Bored with traditional charoset twenty years ago, my dad set out to find an innovative way to experience Passover and bring new life to an old tradition. Combine this with my dad’s passion for dried fruits and nuts and you get a perfect charoset storm. My father loves food cooperatives; he organized and managed them for about 15 years. First in the form of a small buying club in St. Louis while at Washington University, eventually expanding to 3 storefronts. Then, in Chicago creating a whole sale cooperative contracting with local and international growers, all while supporting local low-income communities. Finally, working in the DC-Maryland area, where he lives now, on a consulting basis.

Finding innovation with something as simple as charoset is really my dad in his element.  Whatever he does in life, it’s with cleverness, panache, and personality. I’ve tried to adopt this approach, not only to my secular life, but also to my Jewish identity. Why be satisfied with something that’s stagnant, when you can continually strive for the interesting, unique, and thought provoking.  Especially in Judaism, we should continue to challenge ourselves and find new and interesting stories, music, ethical questions to discuss… and recipes!

Usually on Passover, we make up a few charoset recipes ourselves. We also have standard delicious ones that we make from the awesome Gloria Kaufer Green’s “Jewish Holiday Cookbook”. Our copy has charoset stains dating back to its autograph from the author in 1988. Encourage you to check this awesome book out.

The charoset recipes we love the most from this book are:
Yemenite: Features cayenne, ginger, coriander, sesame seeds
Moroccan Date Balls (*my dad’s favorite): This charoset is made from dates and figs, then rolled into little 1 inch balls. We like to roll them in powdered sugar, dark cocoa, or coconut. Unique charoset in that it will last all of Pesach!
Israeli: Uses oranges and bananas

Here are some tips for charoset making- Zinner style!
-Good ingredients=good charoset! Make sure you sample at the co-op before you buy. Try Black Mission figs, Khadrawi, Deglet noor, and Halawi dates. Surprisingly, dried fruit should actually be moist.
-Recipes don’t need to be followed so closely– this isn’t baking.  In fact, we never actually measure things out. Adjust to individual taste!
-Invest in a good food processor. Ours is the 1980’s model, but still going strong. New doesn’t mean good. Some things you may consider chopping up into a smaller size before you put them in the blender- dates, figs, prunes.
-Don’t over blend. If you can’t see the individual ingredients, it’s too smooth. We’re not making jam, people.
-Careful with adding liquids. Try to add them towards the end of the blending so they don’t accidentally cause your mixture to overflow.
-Use labels! There’s no way you’ll be able to remember all 10+ varieties. Include key ingredients (ie: cayenne, chocolate, bananas). This is also an amazing conversation starter for your seder table.
-Make enough so you have leftovers throughout Pesach.

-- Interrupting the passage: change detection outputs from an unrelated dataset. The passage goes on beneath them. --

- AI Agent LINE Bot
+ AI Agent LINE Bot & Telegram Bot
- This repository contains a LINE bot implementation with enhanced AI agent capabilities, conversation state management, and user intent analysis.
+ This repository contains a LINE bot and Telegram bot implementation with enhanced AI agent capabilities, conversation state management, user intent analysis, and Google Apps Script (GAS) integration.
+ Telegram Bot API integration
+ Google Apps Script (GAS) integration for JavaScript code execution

Original Zinner family recipes:

Tropical Dessert Charoset:
2 tart, green apples; peeled, cored, and cut into large pieces
1-2 handfuls chocolate chips
½ cup almonds and walnuts
1 handful unsweetened coconut flakes
2 teaspoons cinnamon
1 tablespoon honey (optional)
1-2 shots Kahlua (*note: our family is not strict about Kahlua not being Kosher for Passover. If you are, substitute with comparable delicious Kosher liquor)

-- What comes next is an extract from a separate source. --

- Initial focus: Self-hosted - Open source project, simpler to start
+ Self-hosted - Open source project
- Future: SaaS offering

Put the apples, chocolate chips, nuts, and coconut through the food processor. Do not over process; make sure the mixture is still chunky. Add in cinnamon, honey, and Kahlua; mix by hand. Adjust to taste!

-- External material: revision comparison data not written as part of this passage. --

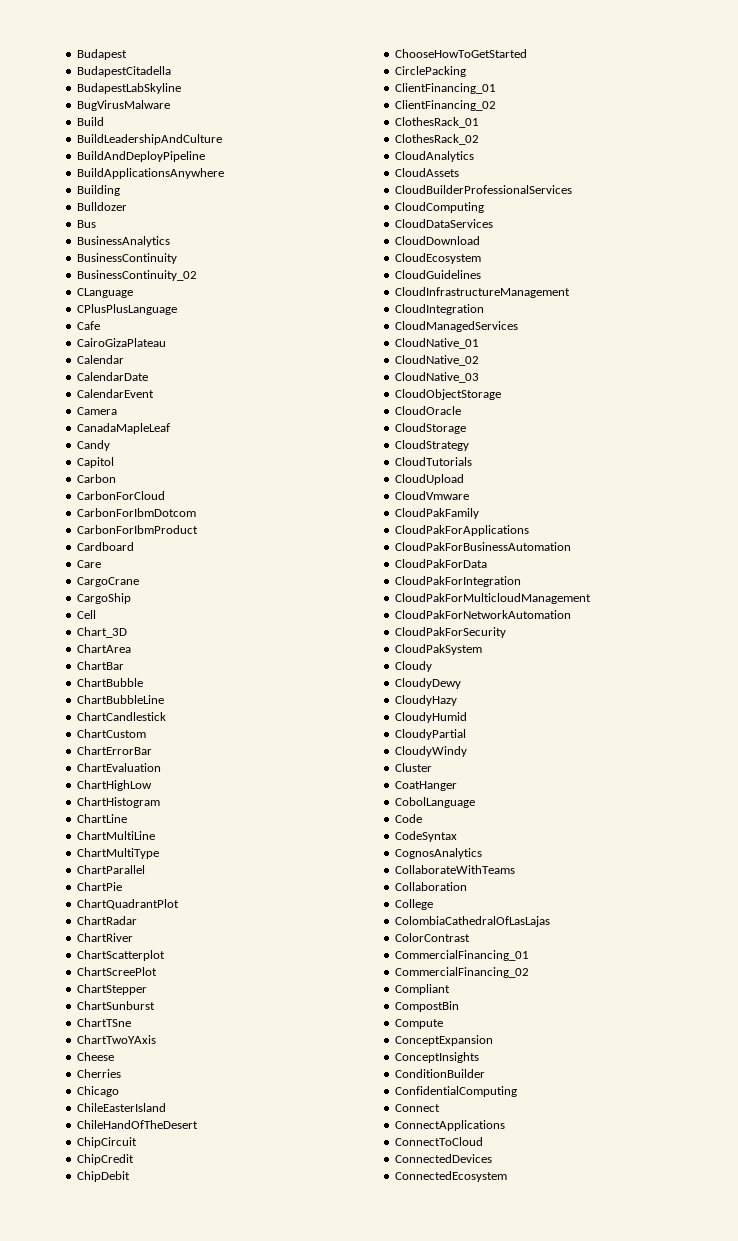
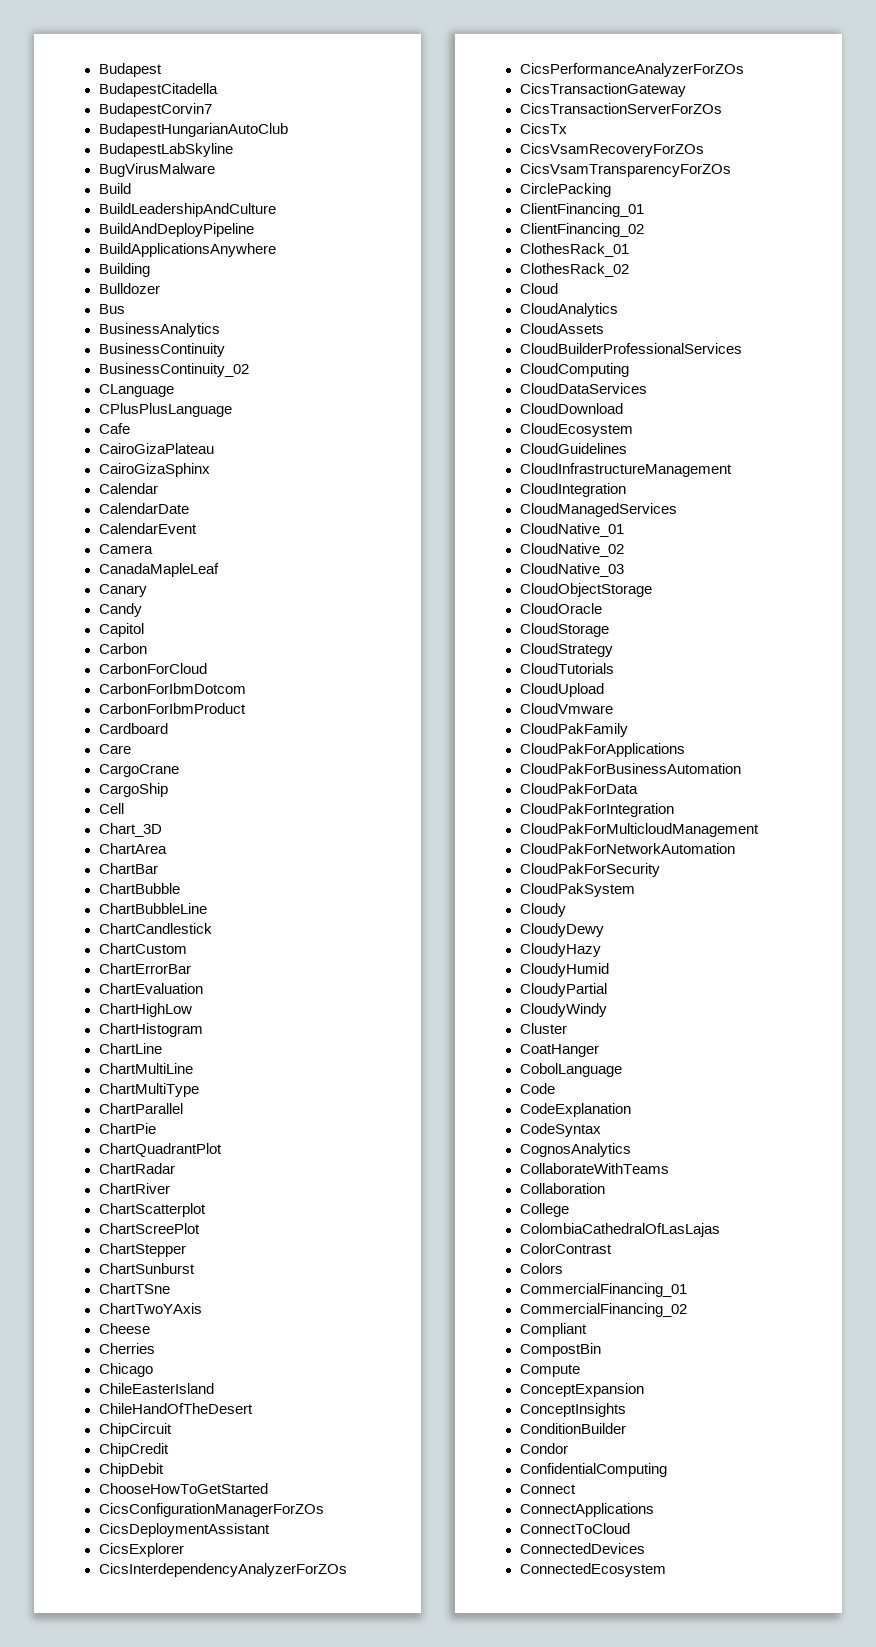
+ BudapestCorvin7
+ BudapestHungarianAutoClub
+ CairoGizaSphinx
+ Canary
+ CicsConfigurationManagerForZOs
+ CicsDeploymentAssistant
+ CicsExplorer
+ CicsInterdependencyAnalyzerForZOs
+ CicsPerformanceAnalyzerForZOs
+ CicsTransactionGateway
+ CicsTransactionServerForZOs
+ CicsTx
+ CicsVsamRecoveryForZOs
+ CicsVsamTransparencyForZOs
+ Cloud
+ CodeExplanation
+ Colors
+ Condor

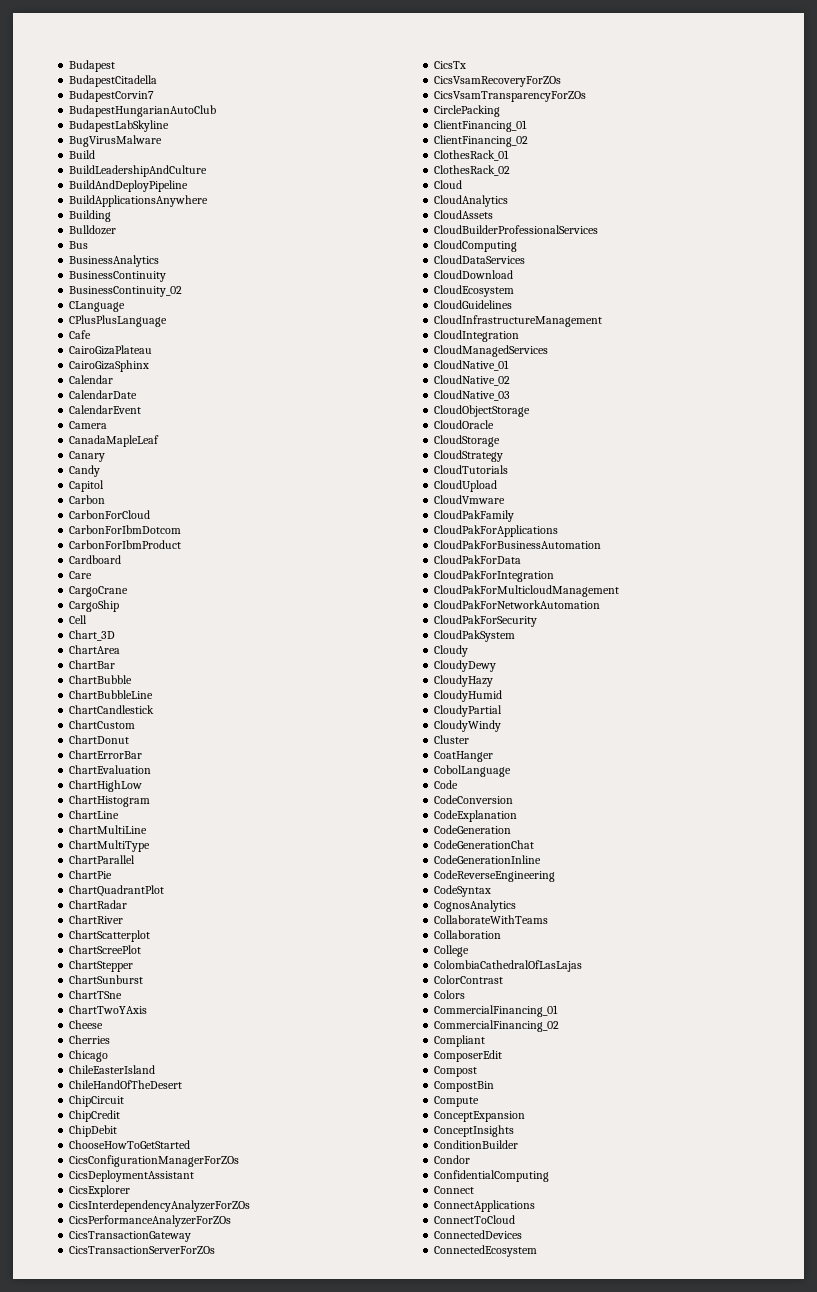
+ ChartDonut
+ CodeConversion
+ CodeGeneration
+ CodeGenerationChat
+ CodeGenerationInline
+ CodeReverseEngineering
+ ComposerEdit
+ Compost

The Ultimate Co-Op Charoset:
1 handful dried peaches (preferably no sulfur added)
½ cup shelled pistachios (un-dyed, unsalted)
1 tart, green apple; peeled, cored, and cut into large pieces
5 dried apricots (no sulfur added)
5 pitted dates
1 teaspoon cinnamon
1 tablespoon honey
A dash Pesach red wine

Cut up the peaches, apple, apricots, and dates into chunky pieces. Combine in the food processor. Add in cinnamon, honey, and wine; mix by hand. Adjust to taste!